Yes, there are a number of serious conflicts and problems with the C++ conflation of rôles for char, but also the question conflates a few things. So a simple direct answer would be like answering “yes”, “no” or “don’t know” to the question “have you stopped beating your wife?”. The only direct answer is the buddhist “mu”, unasking the question.

So let's therefore start with a look at the facts.

Facts about the char type.

The number of bits per char is given by the implementation defined CHAR_BIT from the <limits.h> header. This number is guaranteed to be 8 or larger. With C++03 and earlier that guarantee came from the specification of that symbol in the C89 standard, which the C++ standard noted (in a non-normative section, but still) as “incorporated”. With C++11 and later the C++ standard explicitly, on its own, gives the ≥8 guarantee. On most platforms CHAR_BIT is 8, but on some probably still extant Texas Instruments digital signal processors it’s 16, and other values have been used.

Regardless of the value of CHAR_BIT the sizeof(char) is by definition 1, i.e. it's not implementation defined:

C++11 §5.3.3/1 (in [expr.sizeof]):

” sizeof(char), sizeof(signed char) and sizeof(unsigned char) are 1.

That is, char and its variants is the fundamental unit of addressing of memory, which is the primary meaning of byte, both in common speech and formally in C++:

C++11 §1.7/1 (in [intro.memory]):

” The fundamental storage unit in the C ++ memory model is the byte.

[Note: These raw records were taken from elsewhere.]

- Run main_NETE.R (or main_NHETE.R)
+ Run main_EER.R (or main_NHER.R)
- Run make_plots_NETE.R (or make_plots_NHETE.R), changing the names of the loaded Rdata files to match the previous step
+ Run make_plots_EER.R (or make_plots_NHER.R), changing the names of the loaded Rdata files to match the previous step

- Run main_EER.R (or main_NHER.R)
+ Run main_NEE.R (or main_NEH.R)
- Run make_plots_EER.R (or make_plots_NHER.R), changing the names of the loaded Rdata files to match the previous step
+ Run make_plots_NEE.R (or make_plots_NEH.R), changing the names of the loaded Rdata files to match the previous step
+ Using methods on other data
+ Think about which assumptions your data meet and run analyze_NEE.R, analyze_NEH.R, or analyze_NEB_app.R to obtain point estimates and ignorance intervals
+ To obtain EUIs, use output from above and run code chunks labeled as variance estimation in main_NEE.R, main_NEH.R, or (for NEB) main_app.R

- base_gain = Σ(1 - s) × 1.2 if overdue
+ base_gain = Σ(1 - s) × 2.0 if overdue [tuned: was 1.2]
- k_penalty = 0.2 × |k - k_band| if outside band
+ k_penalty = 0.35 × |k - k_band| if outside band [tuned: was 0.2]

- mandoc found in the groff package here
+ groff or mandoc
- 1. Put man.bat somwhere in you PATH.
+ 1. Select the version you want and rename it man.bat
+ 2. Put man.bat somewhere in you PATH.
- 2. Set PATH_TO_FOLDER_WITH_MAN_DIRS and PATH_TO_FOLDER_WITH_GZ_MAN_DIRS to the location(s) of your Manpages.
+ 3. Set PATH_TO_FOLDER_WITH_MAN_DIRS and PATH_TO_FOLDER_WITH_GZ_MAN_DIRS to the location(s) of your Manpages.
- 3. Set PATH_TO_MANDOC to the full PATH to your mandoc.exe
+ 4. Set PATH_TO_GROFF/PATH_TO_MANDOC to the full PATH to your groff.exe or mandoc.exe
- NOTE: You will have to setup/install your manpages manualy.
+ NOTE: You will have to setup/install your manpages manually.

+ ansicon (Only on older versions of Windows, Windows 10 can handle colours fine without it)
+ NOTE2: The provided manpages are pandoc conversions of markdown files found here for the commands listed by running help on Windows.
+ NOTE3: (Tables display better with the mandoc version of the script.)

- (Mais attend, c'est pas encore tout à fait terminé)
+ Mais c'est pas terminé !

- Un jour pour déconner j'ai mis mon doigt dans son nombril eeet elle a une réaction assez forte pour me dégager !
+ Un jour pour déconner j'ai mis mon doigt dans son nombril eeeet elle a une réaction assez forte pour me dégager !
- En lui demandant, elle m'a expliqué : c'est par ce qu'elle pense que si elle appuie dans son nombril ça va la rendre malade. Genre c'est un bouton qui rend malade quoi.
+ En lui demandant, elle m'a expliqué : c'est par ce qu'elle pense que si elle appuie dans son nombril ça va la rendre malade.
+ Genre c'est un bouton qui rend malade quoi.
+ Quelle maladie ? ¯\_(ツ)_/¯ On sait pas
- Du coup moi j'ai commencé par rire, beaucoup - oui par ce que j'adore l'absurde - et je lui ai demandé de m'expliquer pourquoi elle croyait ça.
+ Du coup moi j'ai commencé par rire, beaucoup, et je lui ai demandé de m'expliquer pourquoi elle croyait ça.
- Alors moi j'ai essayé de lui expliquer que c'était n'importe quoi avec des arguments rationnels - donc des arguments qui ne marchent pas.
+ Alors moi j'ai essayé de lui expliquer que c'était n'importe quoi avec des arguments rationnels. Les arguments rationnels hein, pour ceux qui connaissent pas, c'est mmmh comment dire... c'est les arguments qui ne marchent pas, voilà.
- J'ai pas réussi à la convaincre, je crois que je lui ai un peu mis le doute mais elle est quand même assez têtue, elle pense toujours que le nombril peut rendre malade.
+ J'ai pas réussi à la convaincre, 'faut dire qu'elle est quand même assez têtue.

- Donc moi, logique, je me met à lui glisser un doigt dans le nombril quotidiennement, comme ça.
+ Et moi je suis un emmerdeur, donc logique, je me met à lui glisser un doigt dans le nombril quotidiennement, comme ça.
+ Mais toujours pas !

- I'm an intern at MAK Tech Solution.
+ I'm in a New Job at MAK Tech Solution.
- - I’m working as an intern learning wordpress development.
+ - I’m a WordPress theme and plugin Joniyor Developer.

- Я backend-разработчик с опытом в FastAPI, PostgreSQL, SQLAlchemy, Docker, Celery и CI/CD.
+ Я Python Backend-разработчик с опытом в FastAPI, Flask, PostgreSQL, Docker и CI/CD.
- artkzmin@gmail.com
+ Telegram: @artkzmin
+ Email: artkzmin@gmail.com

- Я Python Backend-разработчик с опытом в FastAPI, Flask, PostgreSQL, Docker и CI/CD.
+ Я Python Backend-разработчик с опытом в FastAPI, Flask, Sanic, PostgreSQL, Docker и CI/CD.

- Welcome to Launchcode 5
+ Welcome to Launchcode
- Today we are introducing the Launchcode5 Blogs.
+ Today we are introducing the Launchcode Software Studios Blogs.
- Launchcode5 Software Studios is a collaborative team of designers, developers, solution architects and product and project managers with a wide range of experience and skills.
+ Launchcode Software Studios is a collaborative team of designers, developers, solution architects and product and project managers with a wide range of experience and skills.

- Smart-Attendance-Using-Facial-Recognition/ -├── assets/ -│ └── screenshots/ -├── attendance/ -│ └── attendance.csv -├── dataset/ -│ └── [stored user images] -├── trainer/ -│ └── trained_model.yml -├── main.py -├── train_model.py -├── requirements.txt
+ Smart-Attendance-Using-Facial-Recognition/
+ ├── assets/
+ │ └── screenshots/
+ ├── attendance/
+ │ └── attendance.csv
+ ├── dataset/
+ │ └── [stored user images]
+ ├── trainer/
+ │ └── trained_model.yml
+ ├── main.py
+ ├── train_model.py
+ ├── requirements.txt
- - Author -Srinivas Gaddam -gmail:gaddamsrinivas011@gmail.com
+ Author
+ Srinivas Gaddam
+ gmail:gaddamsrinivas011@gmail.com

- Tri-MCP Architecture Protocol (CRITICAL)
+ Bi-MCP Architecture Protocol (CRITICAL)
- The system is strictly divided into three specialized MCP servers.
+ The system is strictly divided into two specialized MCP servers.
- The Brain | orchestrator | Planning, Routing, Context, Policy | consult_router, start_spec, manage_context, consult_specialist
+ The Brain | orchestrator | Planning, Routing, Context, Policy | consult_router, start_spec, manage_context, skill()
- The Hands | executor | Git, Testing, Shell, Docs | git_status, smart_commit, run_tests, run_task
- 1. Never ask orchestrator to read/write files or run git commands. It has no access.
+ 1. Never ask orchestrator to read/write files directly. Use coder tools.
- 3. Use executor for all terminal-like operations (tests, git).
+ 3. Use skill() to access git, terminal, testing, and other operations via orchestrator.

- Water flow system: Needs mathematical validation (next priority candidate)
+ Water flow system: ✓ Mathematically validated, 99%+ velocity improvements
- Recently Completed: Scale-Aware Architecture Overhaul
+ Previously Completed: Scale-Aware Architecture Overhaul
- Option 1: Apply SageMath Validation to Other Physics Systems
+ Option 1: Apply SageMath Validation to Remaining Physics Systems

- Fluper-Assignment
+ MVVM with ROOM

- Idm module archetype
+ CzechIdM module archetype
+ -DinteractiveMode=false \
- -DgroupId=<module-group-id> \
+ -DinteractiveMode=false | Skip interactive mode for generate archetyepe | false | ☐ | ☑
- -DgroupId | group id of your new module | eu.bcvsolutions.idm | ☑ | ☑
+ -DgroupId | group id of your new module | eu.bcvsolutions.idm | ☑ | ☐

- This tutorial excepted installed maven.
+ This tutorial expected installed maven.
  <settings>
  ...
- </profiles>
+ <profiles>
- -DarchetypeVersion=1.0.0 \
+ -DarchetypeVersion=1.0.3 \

This means that on the aforementioned TI DSPs, there is no C++ way of obtaining pointers to individual octets (8-bit parts). And that in turn means that code that needs to deal with endianness, or in other ways needs to treat char values as sequences of octets, in particular for network communications, needs to do things with char values that is not meaningful on a system where CHAR_BIT is 8. It also means that ordinary C++ narrow string literals, if they adhere to the standard, and if the platform's standard software uses an 8-bit character encoding, will waste memory.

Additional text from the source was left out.